======== DATASET ========

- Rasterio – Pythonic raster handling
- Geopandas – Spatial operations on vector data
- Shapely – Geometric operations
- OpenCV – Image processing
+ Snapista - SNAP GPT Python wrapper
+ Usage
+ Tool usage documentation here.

========
======== DATASET ========

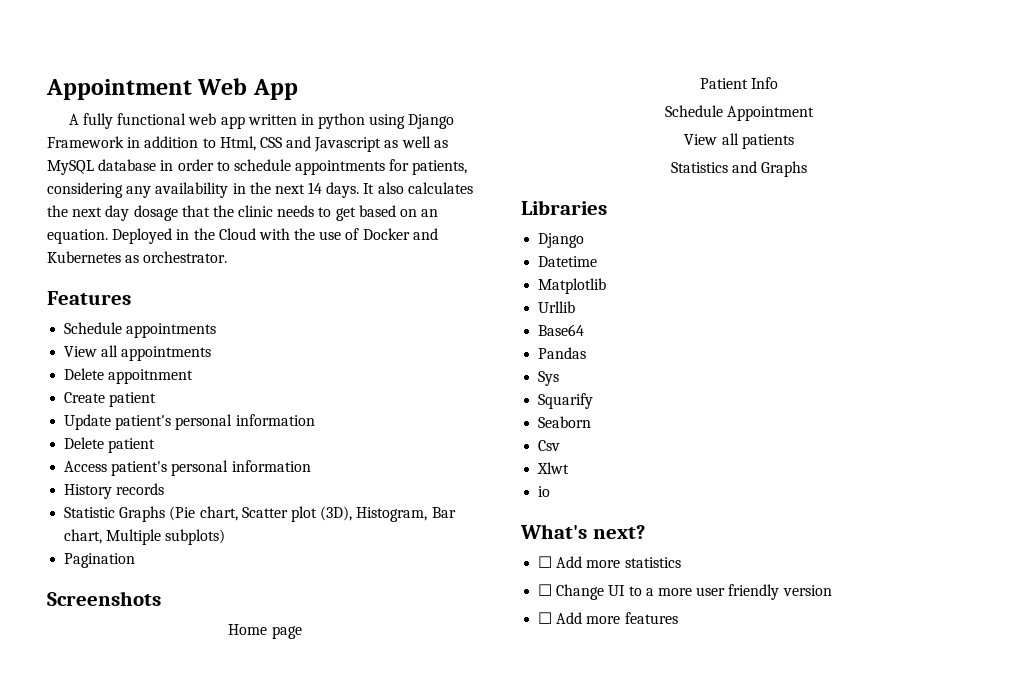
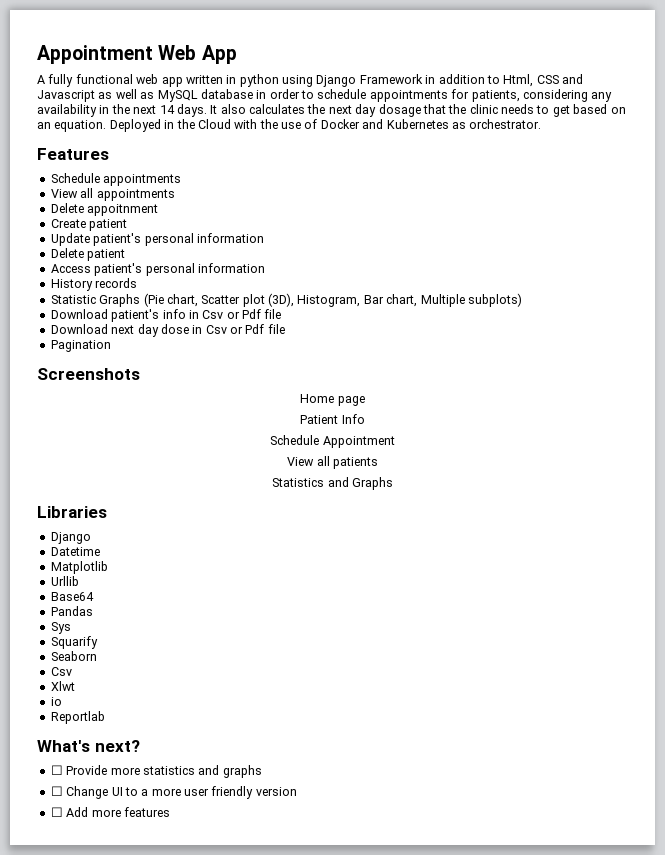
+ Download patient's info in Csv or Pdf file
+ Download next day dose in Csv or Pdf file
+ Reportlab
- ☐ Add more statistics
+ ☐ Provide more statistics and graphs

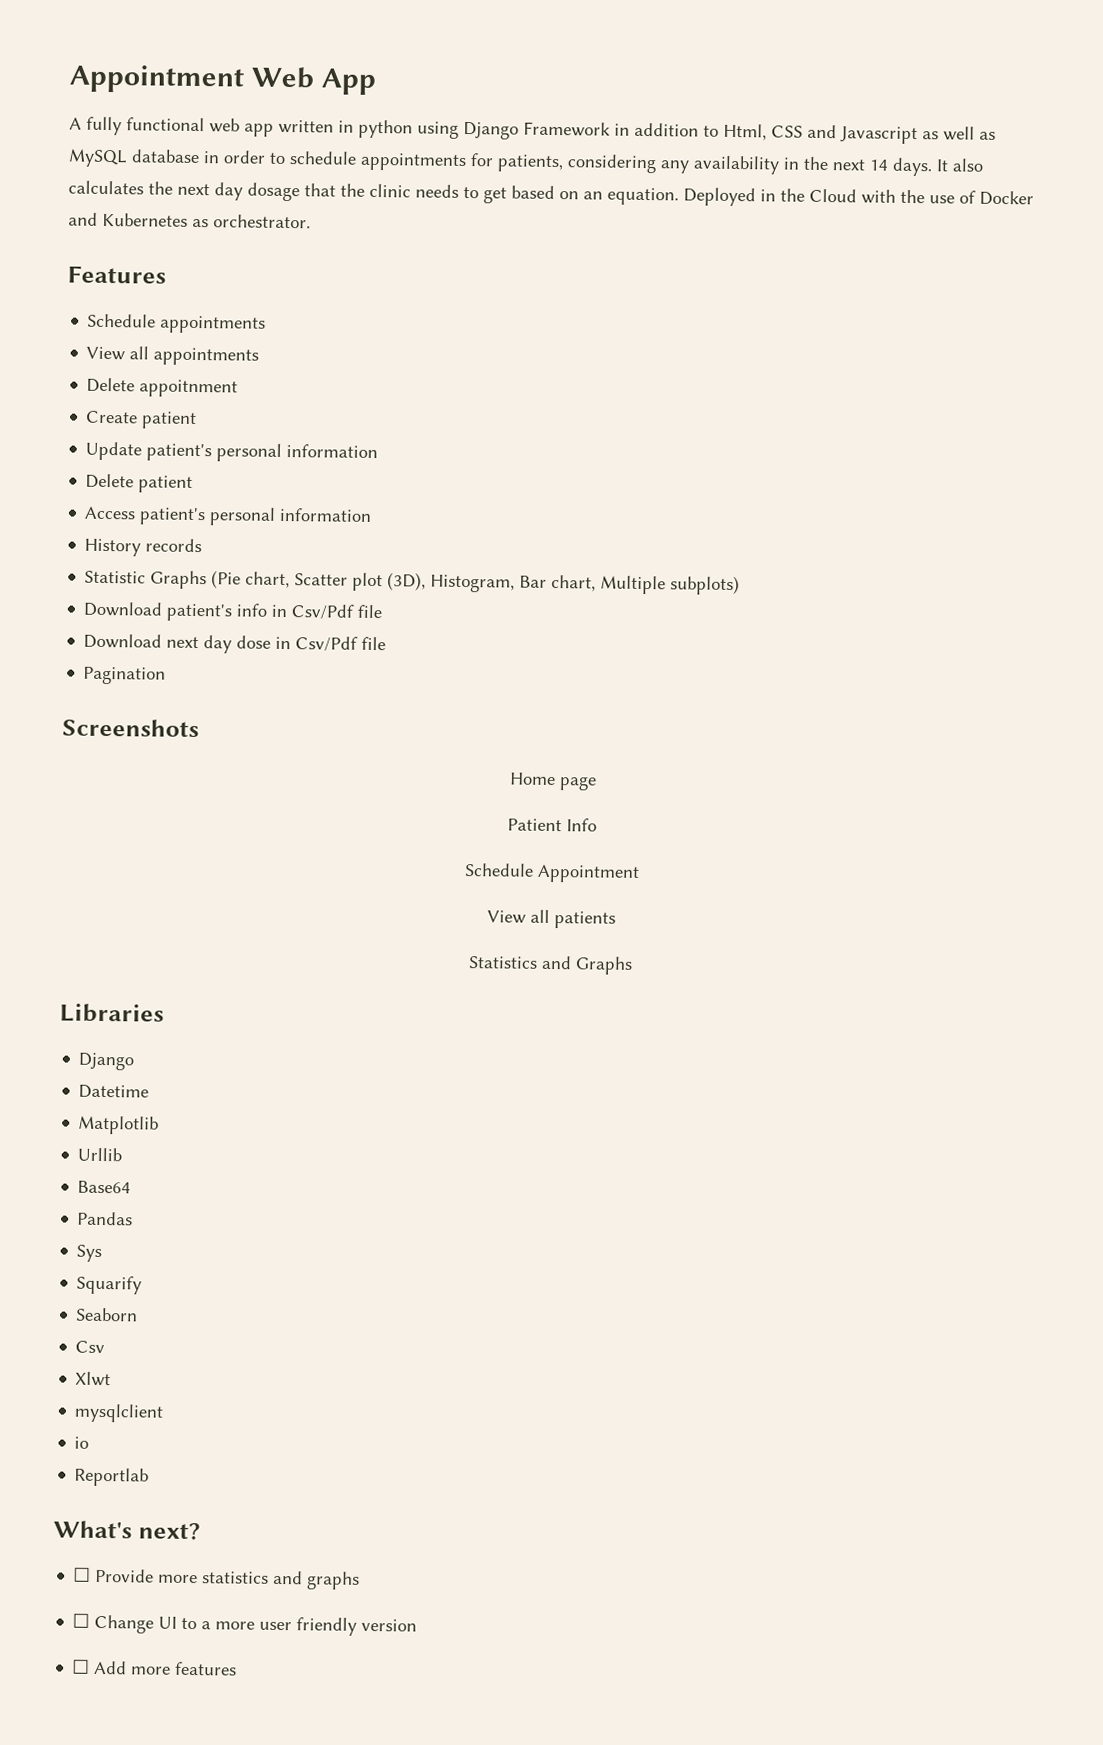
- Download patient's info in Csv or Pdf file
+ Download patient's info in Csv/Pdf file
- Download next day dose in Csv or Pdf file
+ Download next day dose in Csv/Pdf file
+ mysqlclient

========
======== DATASET ========

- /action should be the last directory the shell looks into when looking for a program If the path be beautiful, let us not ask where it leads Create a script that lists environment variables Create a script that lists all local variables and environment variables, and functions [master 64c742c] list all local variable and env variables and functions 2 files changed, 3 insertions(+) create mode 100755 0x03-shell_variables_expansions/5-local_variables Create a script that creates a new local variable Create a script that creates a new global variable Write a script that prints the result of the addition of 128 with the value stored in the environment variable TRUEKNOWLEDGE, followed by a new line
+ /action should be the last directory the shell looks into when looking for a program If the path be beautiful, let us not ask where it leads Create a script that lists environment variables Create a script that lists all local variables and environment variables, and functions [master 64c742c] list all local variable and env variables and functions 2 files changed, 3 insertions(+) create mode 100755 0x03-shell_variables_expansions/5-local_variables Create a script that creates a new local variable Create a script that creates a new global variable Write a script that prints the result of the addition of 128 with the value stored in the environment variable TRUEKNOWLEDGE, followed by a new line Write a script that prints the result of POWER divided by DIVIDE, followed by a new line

========

**WORK TO COMPLETE:** For each line in the data that holds "addition", add one to a count, then report that count alone.

**PROBLEM SOLUTION:** 2